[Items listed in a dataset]
————————

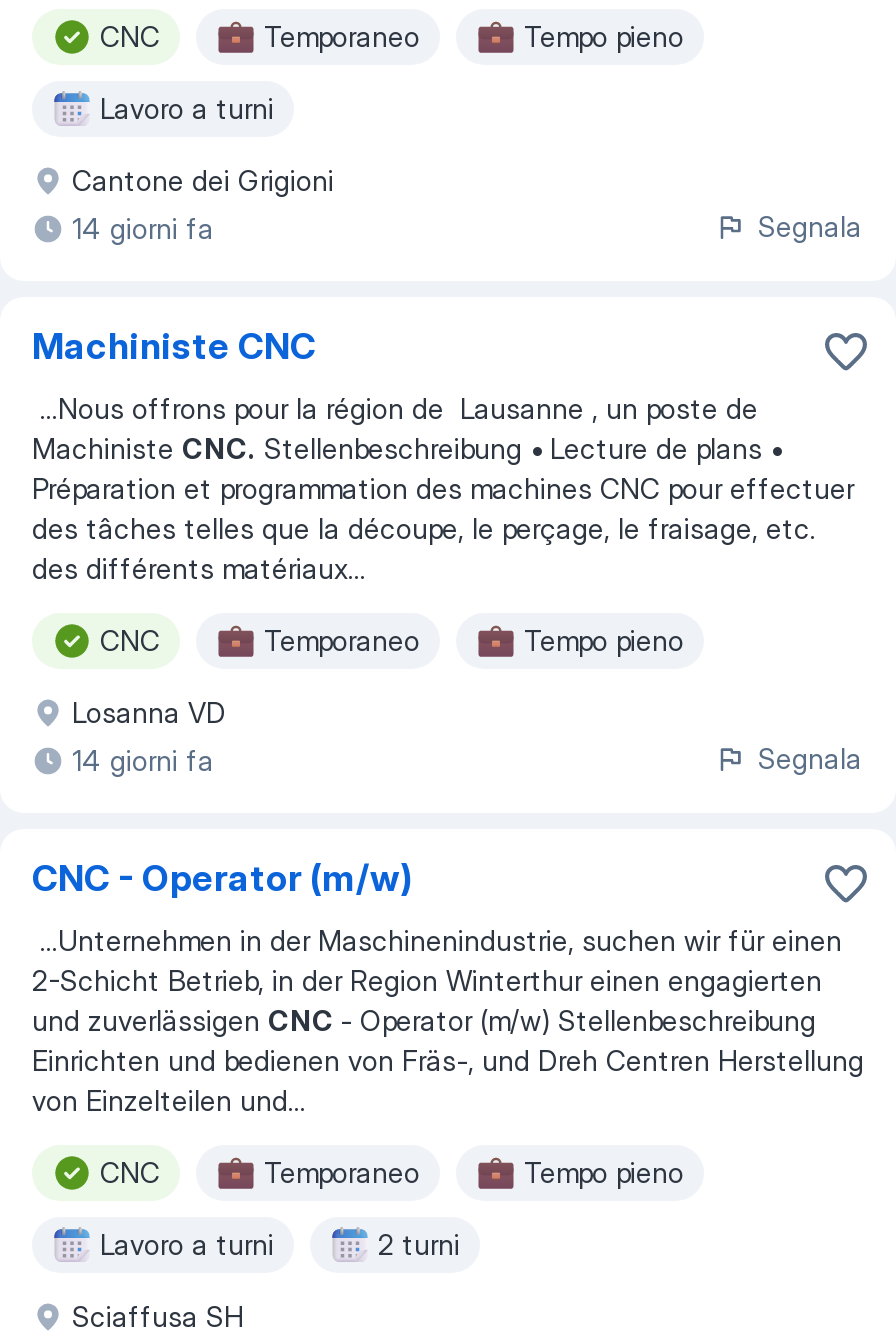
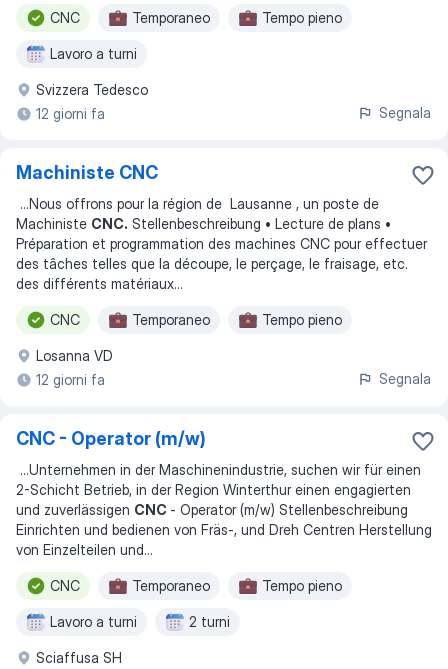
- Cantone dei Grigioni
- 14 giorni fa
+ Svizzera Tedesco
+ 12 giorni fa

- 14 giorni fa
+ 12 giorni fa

————————

_WORK TO COMPLETE_. Your task is to copy the entries in full and exactly, without any images.

_TASK ANSWER_.
- Cantone dei Grigioni
- 14 giorni fa
+ Svizzera Tedesco
+ 12 giorni fa

- 14 giorni fa
+ 12 giorni fa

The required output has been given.